Records supplied Block Start

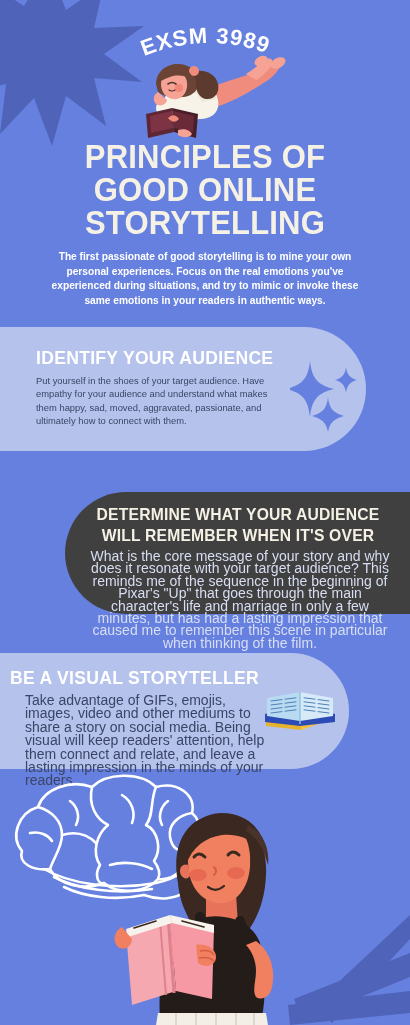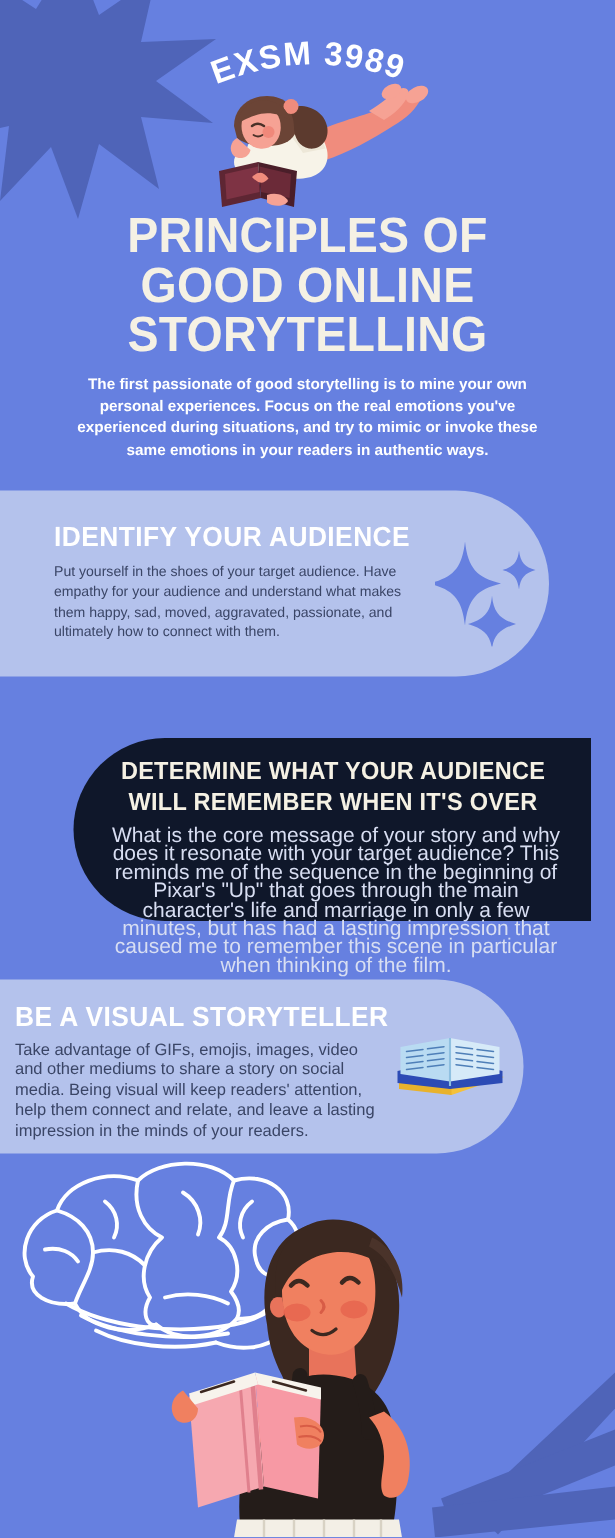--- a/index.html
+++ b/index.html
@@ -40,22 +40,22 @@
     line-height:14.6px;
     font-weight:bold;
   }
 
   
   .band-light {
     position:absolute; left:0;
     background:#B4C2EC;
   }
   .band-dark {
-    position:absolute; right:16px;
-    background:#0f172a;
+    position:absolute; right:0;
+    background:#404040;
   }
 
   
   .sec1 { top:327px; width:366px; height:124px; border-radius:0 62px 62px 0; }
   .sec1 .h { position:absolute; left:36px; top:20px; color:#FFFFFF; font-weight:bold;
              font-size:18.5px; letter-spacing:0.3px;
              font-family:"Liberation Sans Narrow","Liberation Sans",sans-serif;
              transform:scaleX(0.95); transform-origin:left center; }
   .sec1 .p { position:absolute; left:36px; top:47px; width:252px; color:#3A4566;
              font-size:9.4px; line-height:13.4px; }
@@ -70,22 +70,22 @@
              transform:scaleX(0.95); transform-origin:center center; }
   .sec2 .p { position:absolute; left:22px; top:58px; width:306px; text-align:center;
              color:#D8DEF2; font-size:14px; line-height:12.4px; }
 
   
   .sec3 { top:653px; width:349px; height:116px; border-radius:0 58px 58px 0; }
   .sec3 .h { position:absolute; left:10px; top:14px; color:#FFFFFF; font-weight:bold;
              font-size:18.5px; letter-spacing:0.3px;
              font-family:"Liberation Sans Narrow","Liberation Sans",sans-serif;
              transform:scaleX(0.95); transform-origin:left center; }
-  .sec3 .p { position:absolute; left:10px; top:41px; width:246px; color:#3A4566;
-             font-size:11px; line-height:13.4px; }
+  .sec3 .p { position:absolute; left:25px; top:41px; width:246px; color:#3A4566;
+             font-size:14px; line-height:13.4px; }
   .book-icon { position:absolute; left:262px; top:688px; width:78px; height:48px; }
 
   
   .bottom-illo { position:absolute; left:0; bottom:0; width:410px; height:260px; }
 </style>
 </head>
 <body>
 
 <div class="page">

Records supplied Block End
Records supplied Block Start

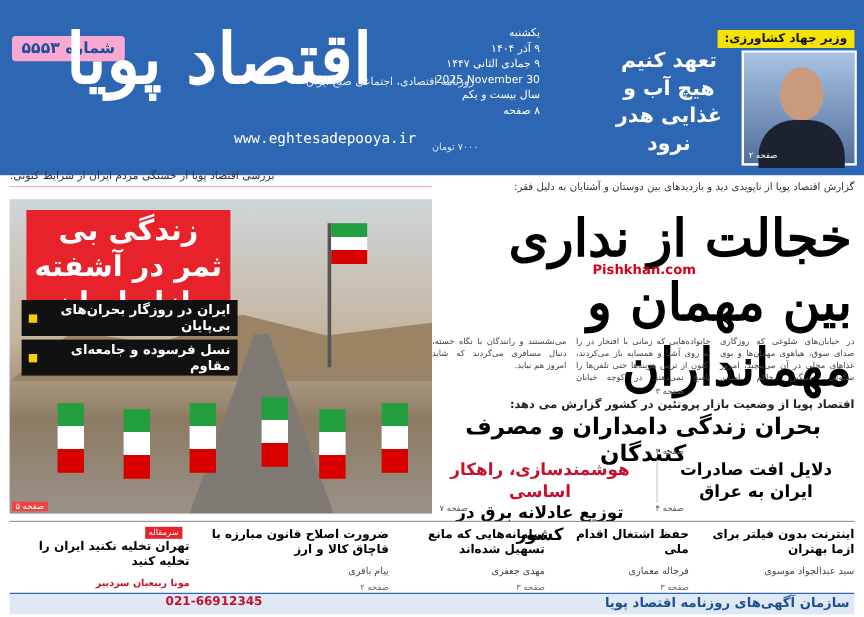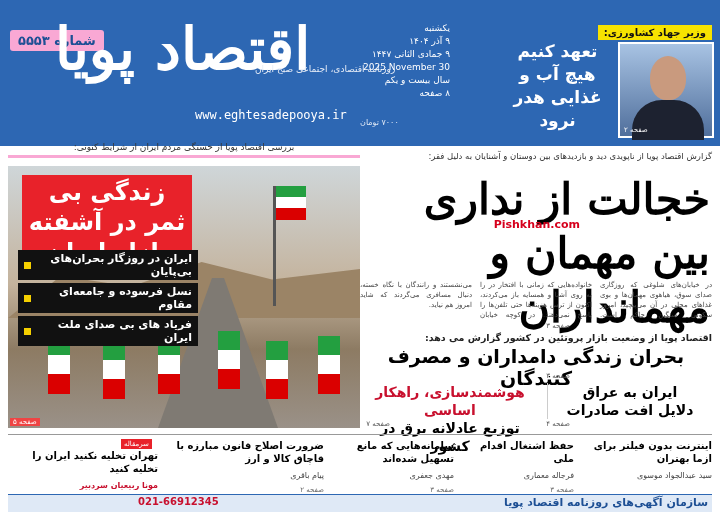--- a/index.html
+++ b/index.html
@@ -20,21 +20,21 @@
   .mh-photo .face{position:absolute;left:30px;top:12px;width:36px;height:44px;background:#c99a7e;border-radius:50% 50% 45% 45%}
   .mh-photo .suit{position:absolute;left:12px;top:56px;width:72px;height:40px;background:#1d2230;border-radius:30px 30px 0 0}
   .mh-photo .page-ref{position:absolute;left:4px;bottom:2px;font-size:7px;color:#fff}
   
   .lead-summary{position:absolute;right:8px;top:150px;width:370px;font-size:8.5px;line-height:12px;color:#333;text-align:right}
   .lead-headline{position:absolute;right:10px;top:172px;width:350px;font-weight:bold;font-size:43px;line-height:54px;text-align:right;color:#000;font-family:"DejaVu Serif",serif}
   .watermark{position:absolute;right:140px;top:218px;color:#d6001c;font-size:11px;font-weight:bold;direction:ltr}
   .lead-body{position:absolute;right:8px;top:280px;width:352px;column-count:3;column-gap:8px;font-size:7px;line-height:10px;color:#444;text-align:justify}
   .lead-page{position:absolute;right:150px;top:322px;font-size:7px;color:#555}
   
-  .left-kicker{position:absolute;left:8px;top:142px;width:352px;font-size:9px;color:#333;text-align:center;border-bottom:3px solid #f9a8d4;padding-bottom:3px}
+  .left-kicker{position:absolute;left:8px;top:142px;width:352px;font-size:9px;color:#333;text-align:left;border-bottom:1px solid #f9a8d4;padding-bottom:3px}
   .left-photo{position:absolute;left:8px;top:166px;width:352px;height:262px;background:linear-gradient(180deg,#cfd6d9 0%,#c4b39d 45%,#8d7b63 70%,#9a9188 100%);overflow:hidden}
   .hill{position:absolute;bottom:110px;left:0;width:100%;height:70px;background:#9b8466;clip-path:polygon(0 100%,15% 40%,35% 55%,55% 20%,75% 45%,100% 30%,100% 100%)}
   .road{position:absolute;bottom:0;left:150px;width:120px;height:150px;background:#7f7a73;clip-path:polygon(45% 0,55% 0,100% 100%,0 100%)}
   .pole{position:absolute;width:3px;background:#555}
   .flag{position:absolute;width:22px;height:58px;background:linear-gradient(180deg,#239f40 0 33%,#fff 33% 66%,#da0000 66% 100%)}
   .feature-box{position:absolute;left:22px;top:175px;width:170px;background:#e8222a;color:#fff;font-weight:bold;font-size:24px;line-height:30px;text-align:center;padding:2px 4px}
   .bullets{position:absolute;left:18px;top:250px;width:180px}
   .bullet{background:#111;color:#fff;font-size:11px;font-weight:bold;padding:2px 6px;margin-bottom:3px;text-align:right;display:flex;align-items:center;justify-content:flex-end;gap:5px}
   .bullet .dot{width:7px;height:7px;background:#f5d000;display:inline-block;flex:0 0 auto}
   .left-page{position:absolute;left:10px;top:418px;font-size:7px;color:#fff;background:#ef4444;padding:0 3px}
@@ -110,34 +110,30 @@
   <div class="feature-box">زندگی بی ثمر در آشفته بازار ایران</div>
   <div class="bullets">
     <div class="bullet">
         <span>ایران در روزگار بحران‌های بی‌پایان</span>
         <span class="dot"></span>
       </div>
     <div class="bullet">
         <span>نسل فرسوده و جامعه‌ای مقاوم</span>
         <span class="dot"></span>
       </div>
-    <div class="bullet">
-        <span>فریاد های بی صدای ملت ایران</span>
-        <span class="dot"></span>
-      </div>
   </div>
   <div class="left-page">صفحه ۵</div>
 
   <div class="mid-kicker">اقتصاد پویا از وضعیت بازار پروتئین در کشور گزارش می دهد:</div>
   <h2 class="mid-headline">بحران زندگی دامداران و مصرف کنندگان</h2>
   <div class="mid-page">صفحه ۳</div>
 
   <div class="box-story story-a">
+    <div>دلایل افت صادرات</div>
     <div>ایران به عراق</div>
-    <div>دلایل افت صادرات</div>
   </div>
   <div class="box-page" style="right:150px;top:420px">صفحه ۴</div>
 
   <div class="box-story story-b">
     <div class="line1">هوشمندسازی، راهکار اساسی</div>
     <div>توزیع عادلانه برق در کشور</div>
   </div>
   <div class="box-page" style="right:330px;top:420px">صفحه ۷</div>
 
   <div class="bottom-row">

Records supplied Block End

> _Aim of the exercise_: Quote the data above from the line containing "transform:scaleX(0.95); transform-origin:center center;" to the line containing "color:#D8DEF2; font-size:14px; line-height:12.4px;", inclusive, and stop.

> _Answer to the exercise_:
              transform:scaleX(0.95); transform-origin:center center; }
   .sec2 .p { position:absolute; left:22px; top:58px; width:306px; text-align:center;
              color:#D8DEF2; font-size:14px; line-height:12.4px; }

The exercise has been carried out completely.